Te spontaniczne wystawianie rzeczy do sprzedaży w czasie sprzątania działa. Raz znalazłam zapomnianą kosmetyczkę po pędzlach. Trzy zdjęcia, krótki opis i wystawiona. Nie skończyłam sprzątać szafy, a już ją ktoś kupił 😄
Tak a potem jeszcze należy poświęcić czas na spakowanie tej duperwli i jej wysłanie. Moim sposobem jest właśnie wrzucanie niepotrzebnych rzeczy do pudła a jak się zapełni, oddaję do charity shop albo wystawiam do odbioru przez kogoś od organizacji charytatywnej. Takie działanie motywuje mnie do zastanowienia się nad zakupem kolejnej rzeczy. Gdybym miała coś kupować z myślą, że jak mi się znudzi lub nie podpasuje to ją sprzedam, mój dom zamieniłby się pewnie w magazyn. Milka lat temu kupiłam dom z tak zwaną zawartością i postanowiłam część sprzedać. Kosztowło mnie to trochę czasu i nerwów podczas komunikacji z potencjalnymi nabywcami, gdyż marudzili oni a najlepiej jak bym to im wysłała za darmo i na własny koszt. Sprzedałam może ze trzy sprzęty a resztę rozdałam. Teraz pilnujemy z mężem aby nie gromadzić zbyt wiele. Oczywiście to jest ciągła psychiczna walka z chęcią zakupu jakiegoś ,,przydasia" ☺️
Trafiłam tu "przypadkiem", doceniam wiele konkretnych treści w MINIMALNYM czasie, czyli bez niepotrzebnego gadulstwa, na które nie mam czasu, filmik motywujący, dzięki, zostaję 🙂
Tez mam pudełko „out” i zbiera się w nim coraz mniej rzeczy, to znak, że większość pracy nad odgracaniem za mną. Na ten moment przy domu o pow 250 m2 wiem o wszystkich moich rzeczach i gdzie co jest. Zajęło mi to ok pół roku, ale warto było. Na bieżąco wszystko ogarniam i nie zajmuje mi to dodatkowego, bolesnego czasu na to że trzeba teraz zabrać się za sprzątanie, które potrwa dłużej i kojarzy się z czymś nieprzyjemnym. Torebkę sprzątam po przyjściu do domu i zajmuje mi to ok pół minuty i ogarniętą odkładam do szafy. Gdybym nie pościeliła łóżka to nie byłabym w stanie wyjść z sypialni. Oczywiście przed programem zmiana życia i dążenie do „wystarczalizmu” mój dom był pobojowiskiem i wszędzie było wszystko.

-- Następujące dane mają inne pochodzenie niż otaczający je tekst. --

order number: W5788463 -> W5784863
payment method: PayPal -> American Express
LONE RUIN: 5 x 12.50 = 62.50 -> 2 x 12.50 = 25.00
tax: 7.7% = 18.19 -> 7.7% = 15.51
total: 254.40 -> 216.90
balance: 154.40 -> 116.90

Ustawianie minutnika na sprzątanie to jest bardzo dobry sposób. Mobilizuje do tego, żeby najwiecej zrobić w krótkim czasie. Dobrze, rozpisać sobie plan sprzątania. Generalne porządki to poświęcanie często całego dnia, albo weekendu. Dlatego dobrze sobie powiedzieć ,,dziś sprzątam w zakamarkach, a za tydzień ogolnie”. Tak, żeby znaleźć czas na odpoczynek :)
Pomysł na wystawienie jednej rzeczy, by cokolwiek zrobić, jest dla mnie genialny ❤ Jestem teraz na etapie pierwszego odgracania całego domu i jestem przerażona tym, ile ubrań i innych przedmiotów mam na sprzedaż. Zawsze gdy je widzę, odkładam to na kiedyś. Od dzisiaj to kiedyś będzie 1 minuta codziennie 🙃 dzięki!

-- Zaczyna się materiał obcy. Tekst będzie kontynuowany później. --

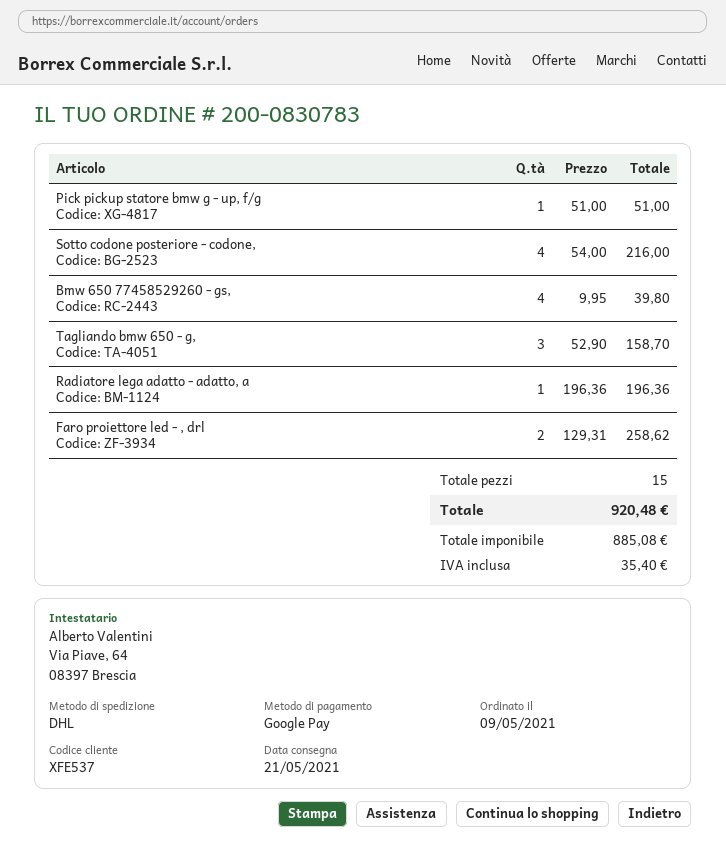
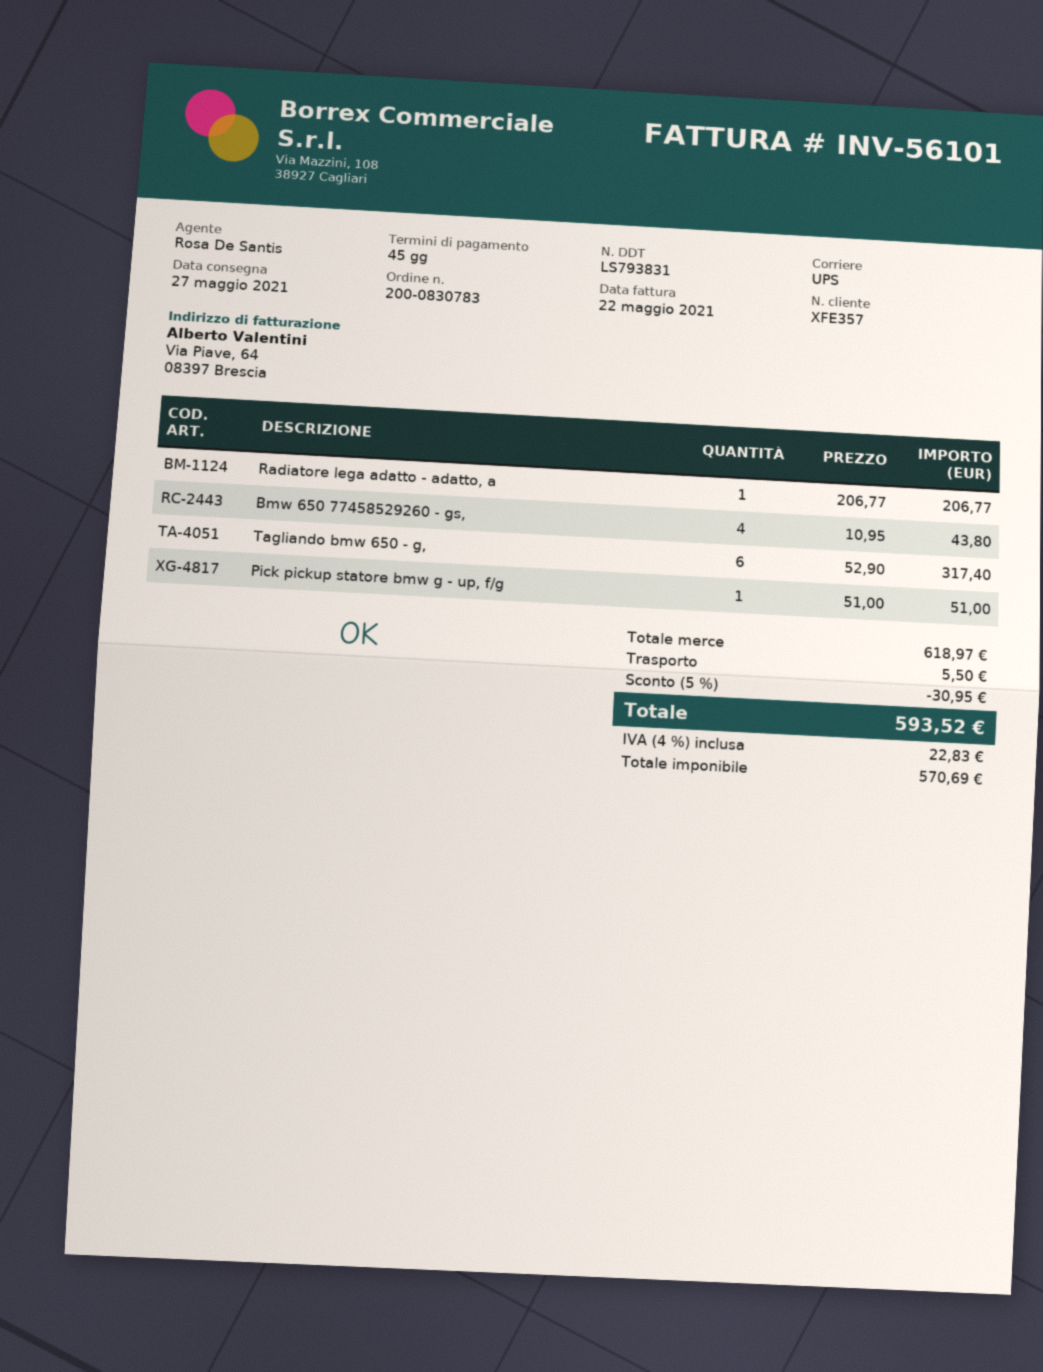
delivery date: 2021-05-21 -> 2021-05-27
customer number: XFE537 -> XFE357
shipping method: DHL -> UPS
Sotto codone posteriore - codone,: 4 x 54.00 = 216.00 -> none
Bmw 650 77458529260 - gs,: 4 x 9.95 = 39.80 -> 4 x 10.95 = 43.80
Tagliando bmw 650 - g,: 3 x 52.90 = 158.70 -> 6 x 52.90 = 317.40
Radiatore lega adatto - adatto, a: 1 x 196.36 = 196.36 -> 1 x 206.77 = 206.77
Faro proiettore led - , drl: 2 x 129.31 = 258.62 -> none
discount: none -> 5% = 30.95
shipping: none -> 5.50
net: 885.08 -> 570.69
tax: 35.40 -> 22.83
total: 920.48 -> 593.52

Jest jeszcze taki typ czlowieka, ktory tak nienawidzi sprzatac, ze od razu odklada rzeczy na miejsce i robi wszystko "na biezaco", zeby miec jak najmniej roboty, co sie odklada Dolozylabym jeszcze najlepiej zainwestowana minute, jaka wprowadzilam z dziecmi. Minute przed wyjsciem z domu, zabawki maja byc posprzatane, to samo wieczorem przed snem. Posprzatane=powrzucane do pojemnikow, pieknie poukladane poleczki sa dla niemowlat. Od razu widzimy tez, czy dzieci nie maja zbyt duzo zabawek - mozna miec pare reklamowek z zabawkami i je wymieniac raz w tygodniu. Wtedy latwiej to ogarnac, a dzieci, szczegolnie mlodsze, maja wrazenie, ze ciagle maja nowe zabawki. Natomiast posciel po spaniu trzeba wytrzepac i wywietrzyc!!! Nigdy nie scielic lozka zaraz po wstaniu!!!! No i swieta prawda, najtrudniej sie zmobilizowac do generalnych porzadkow...

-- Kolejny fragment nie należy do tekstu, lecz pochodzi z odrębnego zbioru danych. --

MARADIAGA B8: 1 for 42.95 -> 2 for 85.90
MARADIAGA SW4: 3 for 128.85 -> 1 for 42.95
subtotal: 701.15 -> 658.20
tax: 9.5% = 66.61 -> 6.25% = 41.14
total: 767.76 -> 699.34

Najważniejsza jest regularność. Mam wrażenie, że najwiecej szkody robimy sobie sami, nie sprzatając systematycznie. Oczywiscie, przychodzi czas generalnych porządków gdzie robi sie tez solidny przeglad szafy, zimowe rzeczy przeklada sie do kartonów chocby z pakolandii i ustawia głebiej w szafie, a w ich miejsce pojawiaja sie letnie rzeczy. Ale takie generalki robi sie 4 razy w roku. Co tydzien według mnie powinno sie zrobic podstawowe prace porzadkowe
Siatka w szafie na rzeczy do oddania działa u mnie genialnie, kiedy sie szykuje i cos przymiezam ale z jakiegoś powodu nie chce tego ubrać bo juz nie moj styl czy gryzie czy po prostu sie w tym nie czuje, od razu ląduje w siatce do wydania 🤌🏻 tak samo karton w pokoju syna kiedy sie ubieramy i cos jest za male na kartonie mam napisane jaki to rozmiar ubranek i od razu chowam dla drugiego synka na później 🤌🏻
Do torebki polecam organizer - dla mnie to był mega game changer - 2 duźe kieszenie, 4 małe materiałowe, 4 siatkowe i nagle moje torebki są zawsze uporządkowane, a zmiana torebki to 10 sekund :)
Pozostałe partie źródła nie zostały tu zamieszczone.